One of my favorite authors, a gal I sat across from at some country club luncheon soon after moving to VA while she was touring her book around, has started interviewing writers. Kelly Corrigan has begun a new series for Medium called “Foreword” with a guy who is also a stand-up comedian and wrote for the Office, the irrepressible BJ Novak! In fact, that’s how I found out about the discreet number of days it takes for us to laugh, and begin healing just when we thought the laughter died.

It’s not as if the interview doesn’t broach serious questions. Among them: How can an artist be funny about painful subjects? The mood, however, is refreshingly light and lively, and the drinking and profanity help keep it from getting too stuffy. Novak also shows his exquisite comic timing throughout. (He is, after all, a stand-up comedian who was a member of the Harvard Lampoon.) Rather than toss Novak a series of boilerplate questions, Corrigan asks, for instance, “If your mother wrote a book about you, what would it be called?” Novak’s reply: “His Ambition Makes Me Anxious, But I’m So Proud.”
http://www.sfgate.com/books/article/Foreword-a-fresh-new-digital-series-for-6003601.php?cmpid=fb-desktop

Novak talks about the “…shock of recognition and catharsis” when he tries to explain why the dark side of humor can be so funny. We think of Seinfeld and Louis CK telling it like it is, saying the things we are all thinking but too afraid to say out loud. I can’t wait for Kelly’s next interview with two other exceptional writers – NYT columnist Nicholas Kristof and California author Anne Lamott.

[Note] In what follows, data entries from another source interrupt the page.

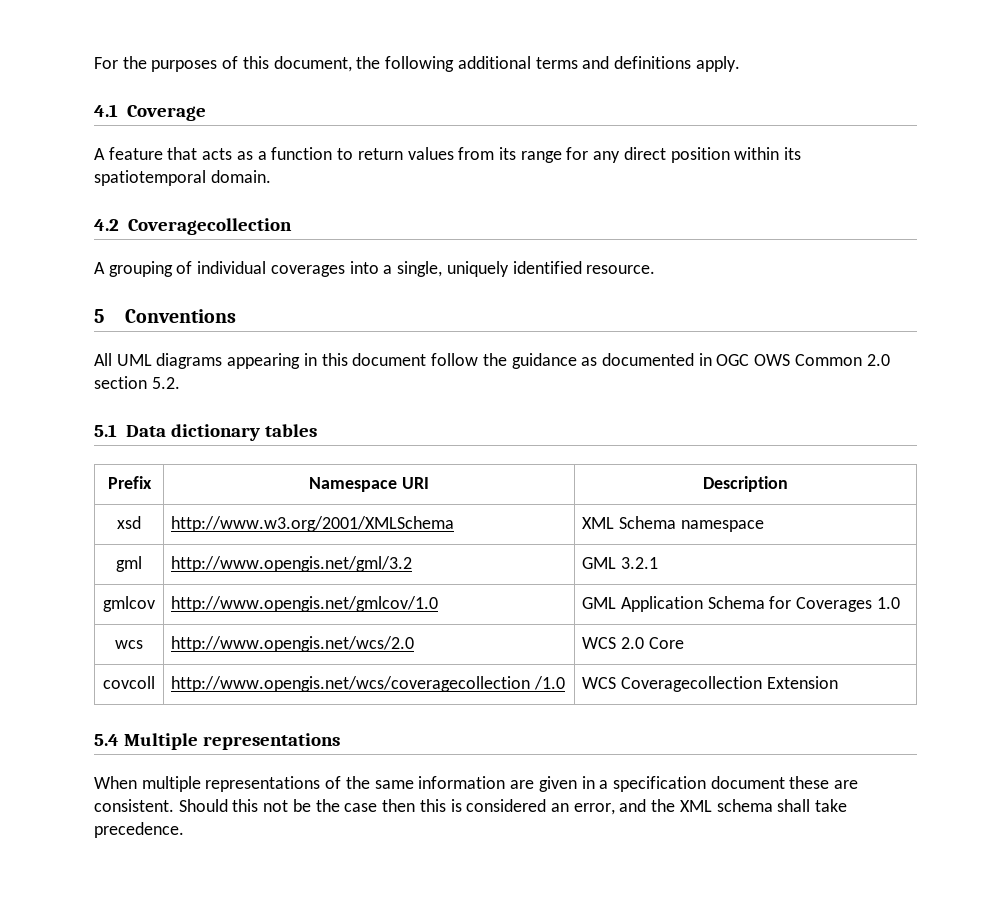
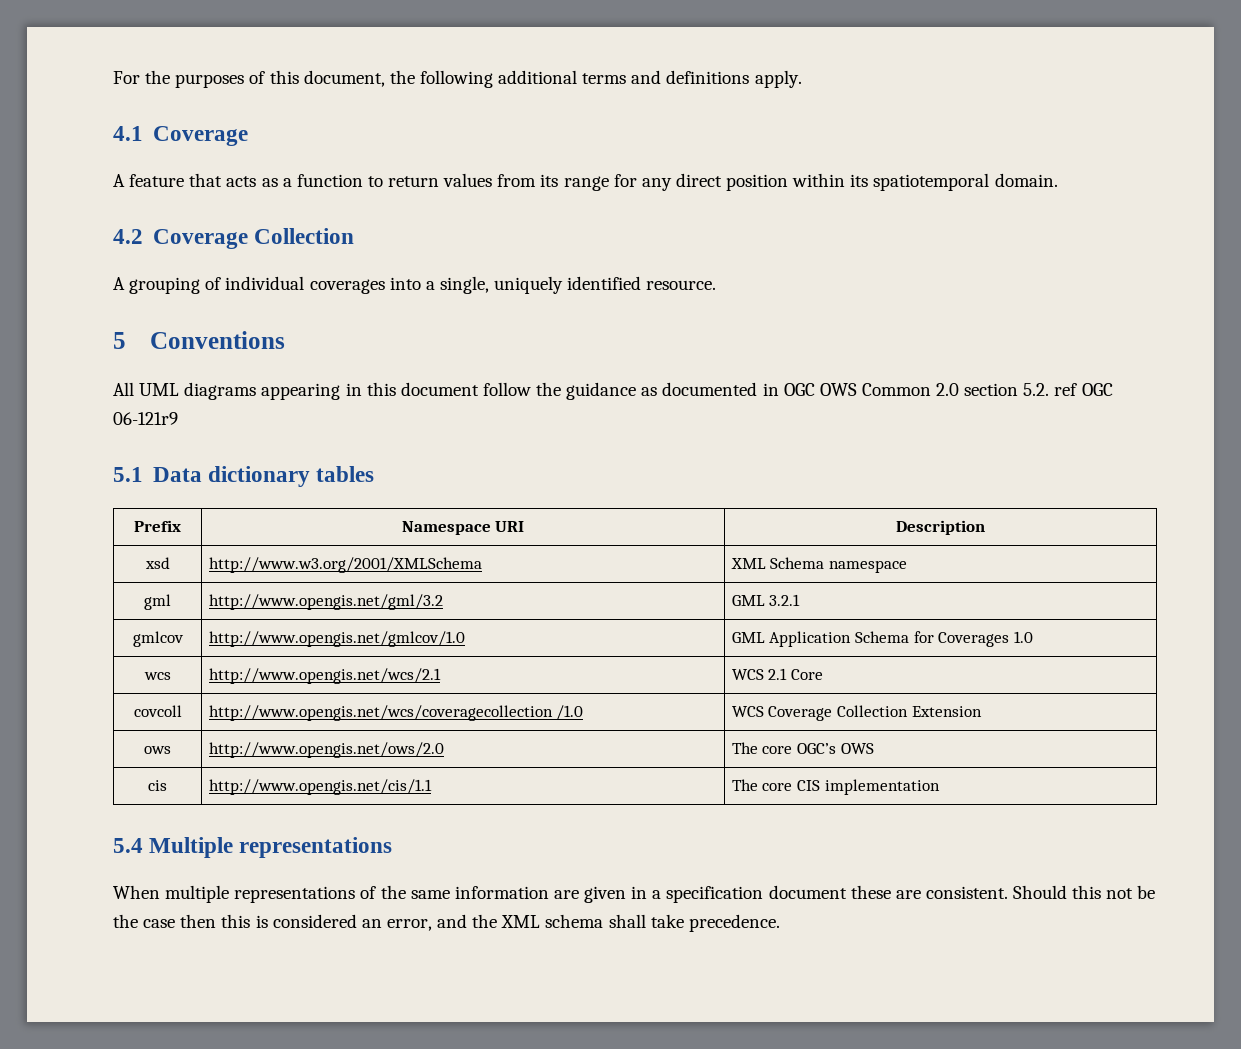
- 4.2 Coveragecollection
+ 4.2 Coverage Collection
- All UML diagrams appearing in this document follow the guidance as documented in OGC OWS Common 2.0 section 5.2.
+ All UML diagrams appearing in this document follow the guidance as documented in OGC OWS Common 2.0 section 5.2. ref OGC 06-121r9
- wcs | http://www.opengis.net/wcs/2.0 | WCS 2.0 Core
+ wcs | http://www.opengis.net/wcs/2.1 | WCS 2.1 Core
- covcoll | http://www.opengis.net/wcs/coveragecollection /1.0 | WCS Coveragecollection Extension
+ covcoll | http://www.opengis.net/wcs/coveragecollection /1.0 | WCS Coverage Collection Extension
+ ows | http://www.opengis.net/ows/2.0 | The core OGC’s OWS
+ cis | http://www.opengis.net/cis/1.1 | The core CIS implementation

Meanwhile today a cow charged my car on my way to Starbucks. It didn’t seem funny at the time, in fact I was on the phone with a 911 operator for 10 minutes because it was altogether likely somebody would plow into the cow; so I turned around and led the cow up our twisty-turny mountain road. “What does it look like?” “Brown with a white face.” “Does it have a tag in its ear?” “Ummmm, no?” The funny thing is, this is the second time I’ve found a lone cow on the loose!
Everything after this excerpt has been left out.